Audit and streamline tests. Districts must scrutinize every exam: What is its purpose? Does it deliver insights that educators can use to plan their next moves with students? Which truly help teachers teach, and which are just filling up time? By focusing on fewer but higher-quality assessments, districts can reclaim valuable instructional time and ensure that every test adds value for teachers and students. ANet’s assessment audit across Louisiana revealed that seventh-graders were losing up to 22 instructional days per year due to a bloated assessment system. Post-audit, 15 Louisiana districts reclaimed an average of five days of school per year.

Engage educators in the redesign. Teachers bring a critical perspective to assessment selection and use. Districts should bring educators into the process early and often, seeking their insights on which exams work, which don’t and how testing can be improved. In Syracuse, the district’s leadership team convened a committee of teachers and principals who reviewed the nearly 70 local assessments for K-8. With this educator input, the district eliminated many duplicative assessments and clarified the purpose and use of data from others. 

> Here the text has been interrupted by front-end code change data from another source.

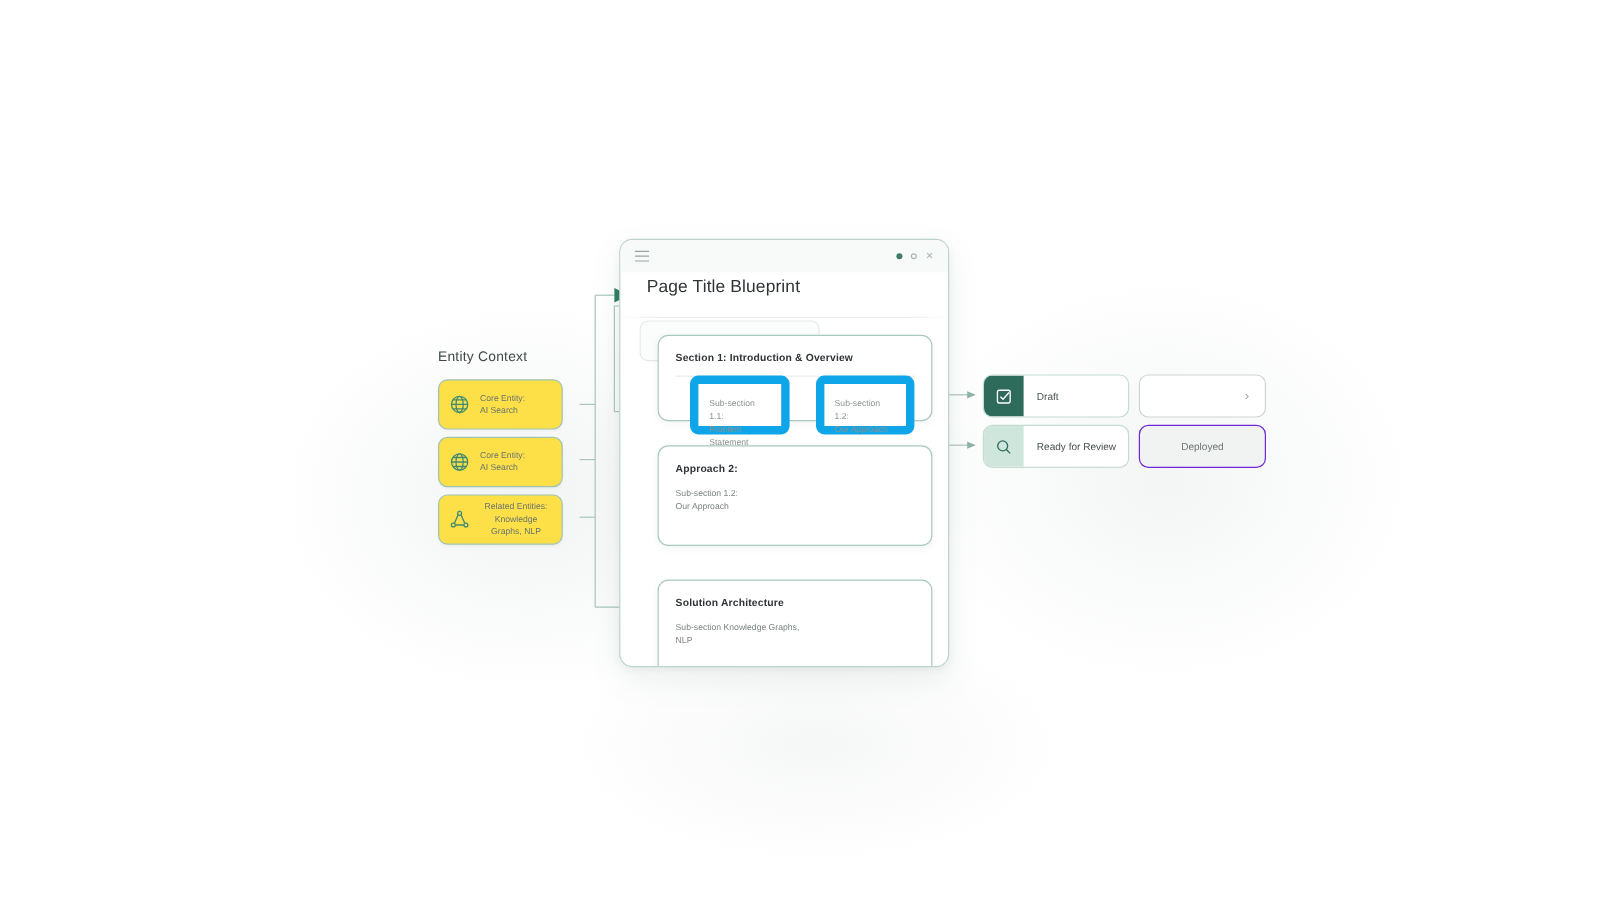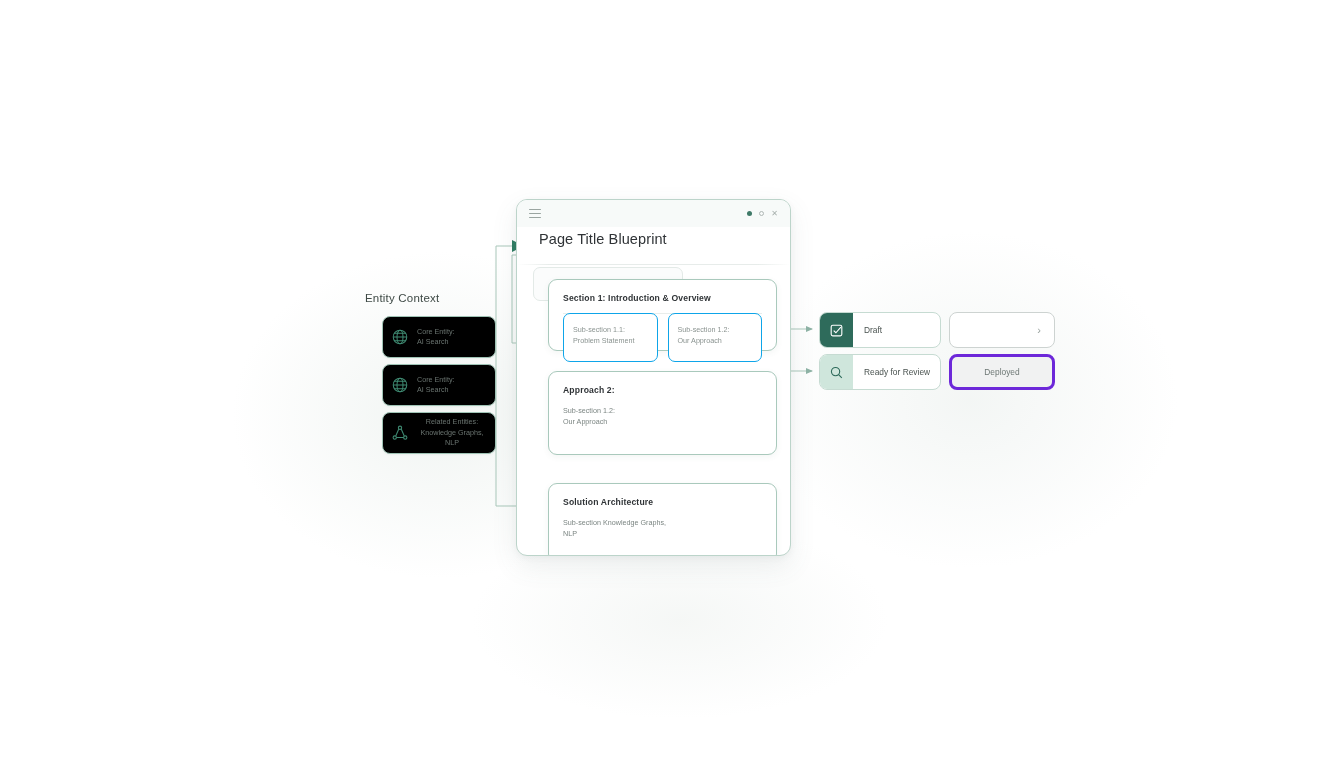"Core Entity:" .ctx-card { background: #000000 -> #fde047; left: 382px -> 365px; width: 114px -> 104px }
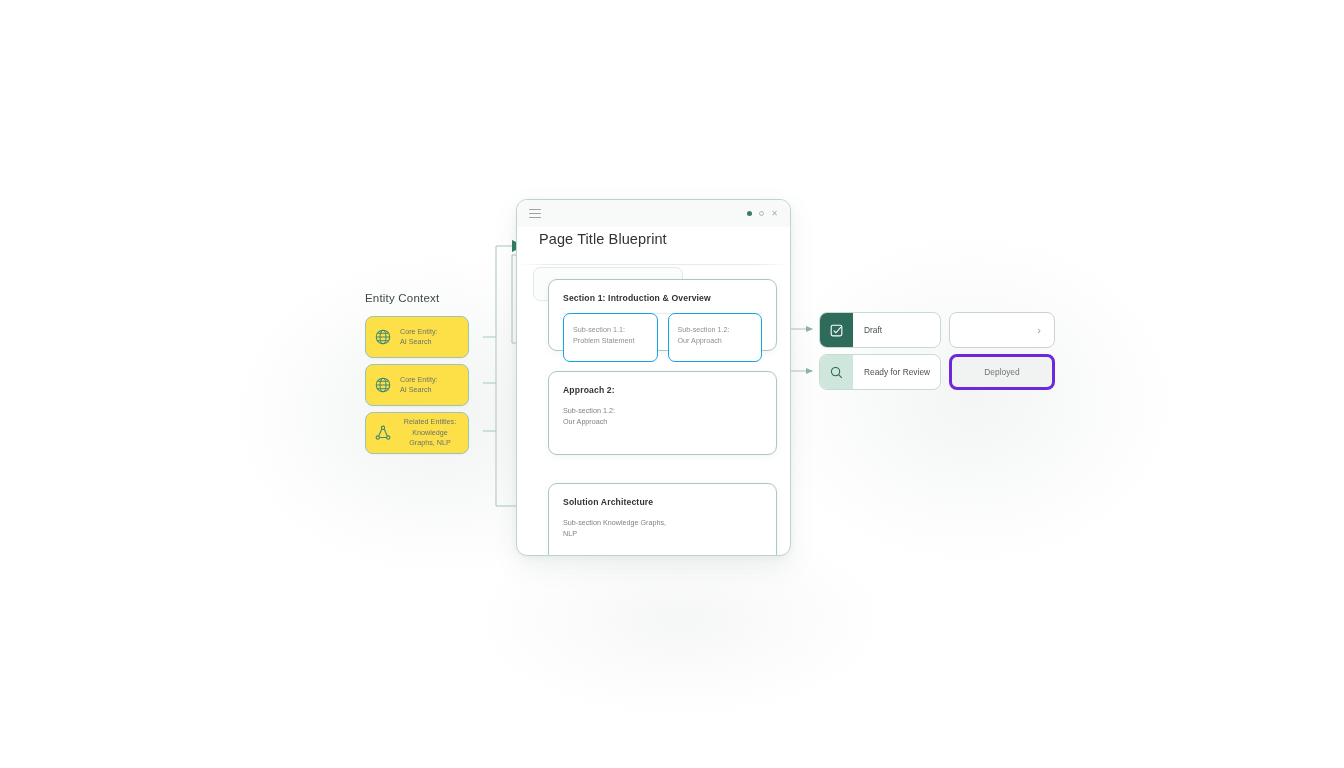"Sub-section 1.1:" .sub-card { border: 1px solid #0ea5e9 -> 7px solid #0ea5e9; margin-left: none -> 12px }
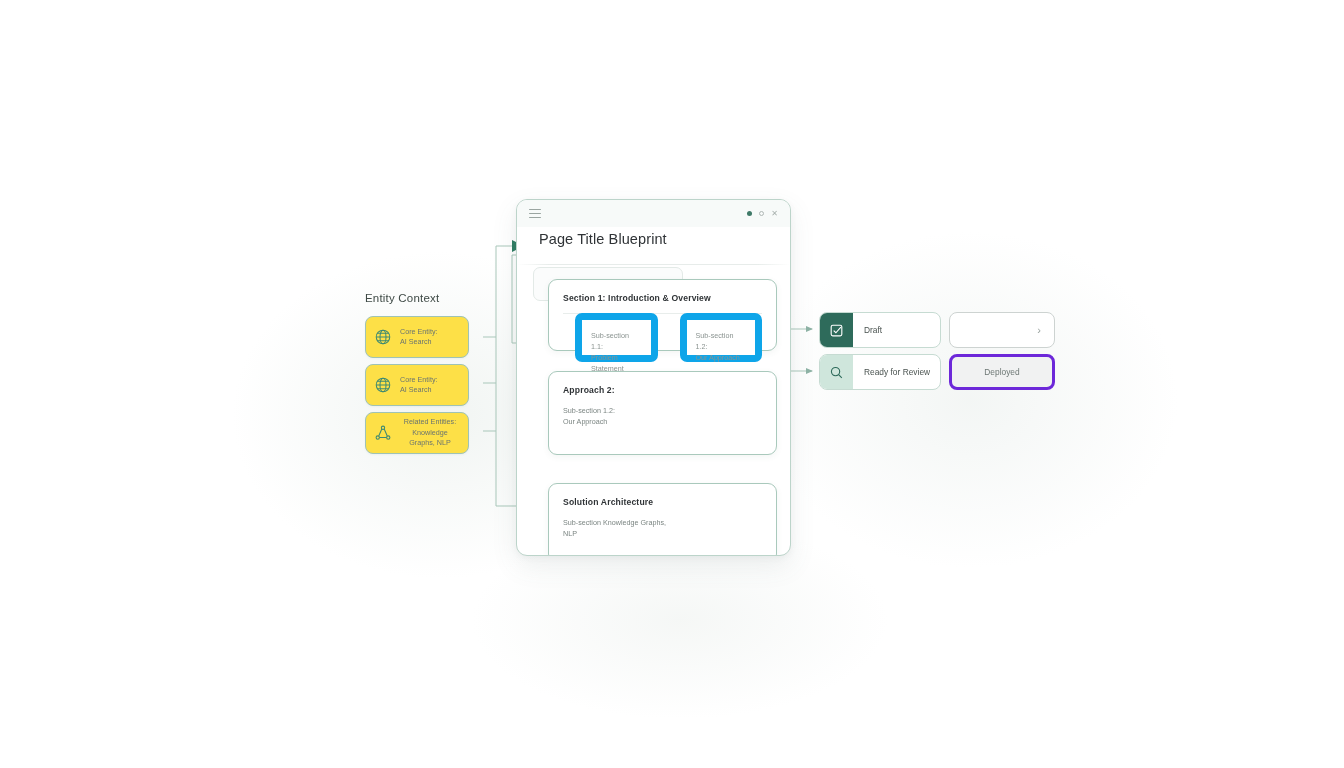"Deployed" #status-deployed { border: 3px solid #6d28d9 -> 1px solid #6d28d9 }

Communicate the new approach. If educators understand why certain tests were removed and which remain, they’ll get on board, and when teachers are invested, students benefit. We recommend first cultivating the support of a team of influential educators and community leaders. In our work with districts across multiple states, there was a clear trend: Districts that engaged parents and teachers early — explaining the “why” behind changes — saw higher buy-in and smoother implementation​. After a well-communicated assessment redesign process in Madison, 97% of school leaders supported the district’s vision for the role of assessments, up from 44%. 

Exams don’t have to be a burden. By committing to fewer, more purposeful assessments, districts can lighten the load on educators and sharpen their focus on student outcomes systemwide. We’ve seen districts successfully transform their approach to assessment and witnessed the pain points in districts that have not yet done this critical work. 

The solution isn’t more tests, it’s the right tests. That’s how to give teachers the insights they need and students the learning they deserve.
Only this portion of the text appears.